(TASK) Read the lines below, and copy any that contain the string "font".

(RECORDS TO PROCESS)

+--

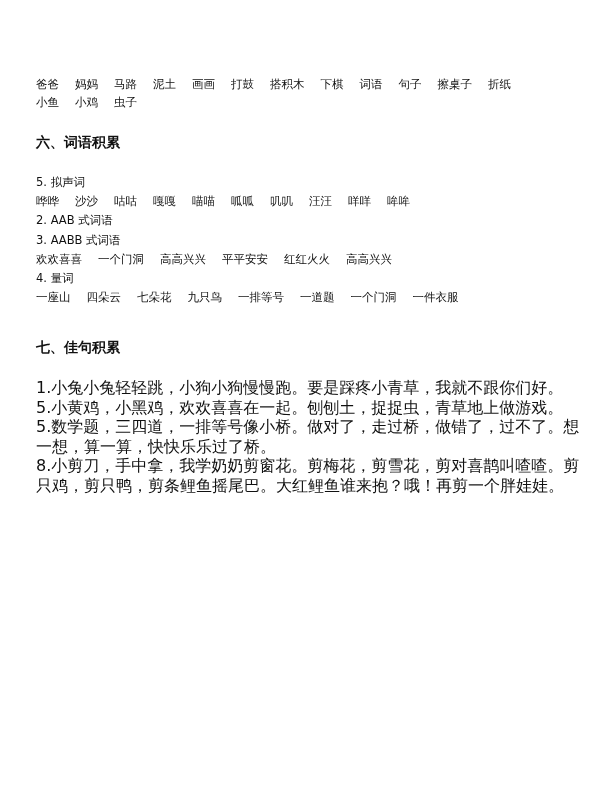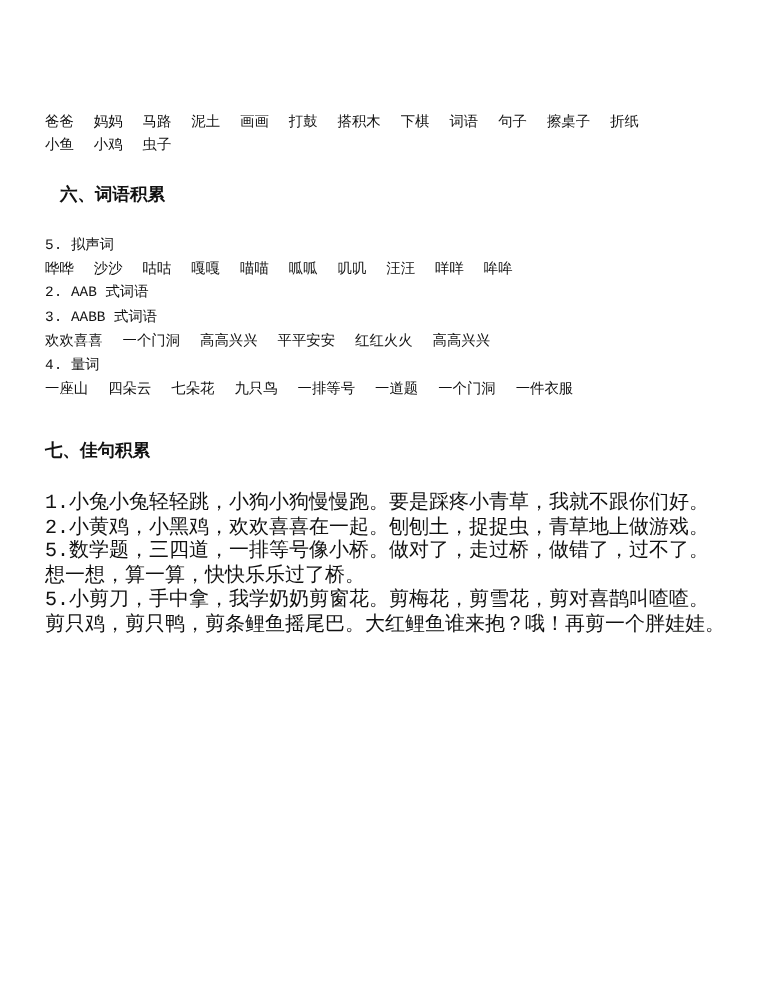--- a/index.html
+++ b/index.html
@@ -11,23 +11,22 @@
       width: 612px;
       height: 792px;
       position: relative;
       overflow: hidden;
       font-family: "DejaVu Sans", "Liberation Sans", sans-serif;
       color: #111111;
     }
     .page {
       position: absolute;
       left: 36px;
-      top: 90px;
+      top: 75px;
       width: 545px;
-      font-family: Liberation Mono, monospace;
     }
     .word-row {
       font-size: 11.5px;
       line-height: 18px;
       white-space: normal;
     }
     .word {
       display: inline-block;
       margin-right: 16px;
     }
@@ -49,21 +48,21 @@
   </style>
 </head>
 <body>
 
 <div class="page">
 
   <div class="word-row" style="width:520px;">
     <span class="word">爸爸</span><span class="word">妈妈</span><span class="word">马路</span><span class="word">泥土</span><span class="word">画画</span><span class="word">打鼓</span><span class="word">搭积木</span><span class="word">下棋</span><span class="word">词语</span><span class="word">句子</span><span class="word">擦桌子</span><span class="word">折纸</span><span class="word">小鱼</span><span class="word">小鸡</span><span class="word">虫子</span>
   </div>
 
-  <h2 class="heading" style="margin-top:21px;margin-left:12px;">六、词语积累</h2>
+  <h2 class="heading" style="margin-top:21px;">六、词语积累</h2>
 
   <div style="margin-top:20px;">
     <div class="sub-label">5. 拟声词</div>
     <div class="word-row">
       <span class="word">哗哗</span><span class="word">沙沙</span><span class="word">咕咕</span><span class="word">嘎嘎</span><span class="word">喵喵</span><span class="word">呱呱</span><span class="word">叽叽</span><span class="word">汪汪</span><span class="word">咩咩</span><span class="word">哞哞</span>
     </div>
 
     <div class="sub-label">2. AAB 式词语</div>
 
     <div class="sub-label">3. AABB 式词语</div>
@@ -74,18 +73,18 @@
     <div class="sub-label">4. 量词</div>
     <div class="word-row">
       <span class="word">一座山</span><span class="word">四朵云</span><span class="word">七朵花</span><span class="word">九只鸟</span><span class="word">一排等号</span><span class="word">一道题</span><span class="word">一个门洞</span><span class="word">一件衣服</span>
     </div>
   </div>
 
   <h2 class="heading" style="margin-top:31px;">七、佳句积累</h2>
 
   <div style="margin-top:21px;">
     <p class="sentence">1.小兔小兔轻轻跳，小狗小狗慢慢跑。要是踩疼小青草，我就不跟你们好。</p>
-    <p class="sentence">2.小黄鸡，小黑鸡，欢欢喜喜在一起。刨刨土，捉捉虫，青草地上做游戏。</p>
+    <p class="sentence">5.小黄鸡，小黑鸡，欢欢喜喜在一起。刨刨土，捉捉虫，青草地上做游戏。</p>
     <p class="sentence">5.数学题，三四道，一排等号像小桥。做对了，走过桥，做错了，过不了。想一想，算一算，快快乐乐过了桥。</p>
-    <p class="sentence">5.小剪刀，手中拿，我学奶奶剪窗花。剪梅花，剪雪花，剪对喜鹊叫喳喳。剪只鸡，剪只鸭，剪条鲤鱼摇尾巴。大红鲤鱼谁来抱？哦！再剪一个胖娃娃。</p>
+    <p class="sentence">8.小剪刀，手中拿，我学奶奶剪窗花。剪梅花，剪雪花，剪对喜鹊叫喳喳。剪只鸡，剪只鸭，剪条鲤鱼摇尾巴。大红鲤鱼谁来抱？哦！再剪一个胖娃娃。</p>
   </div>
 
 </div>
 
 </body></html>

+--

(OUTPUT)
       font-family: "DejaVu Sans", "Liberation Sans", sans-serif;
-      font-family: Liberation Mono, monospace;
       font-size: 11.5px;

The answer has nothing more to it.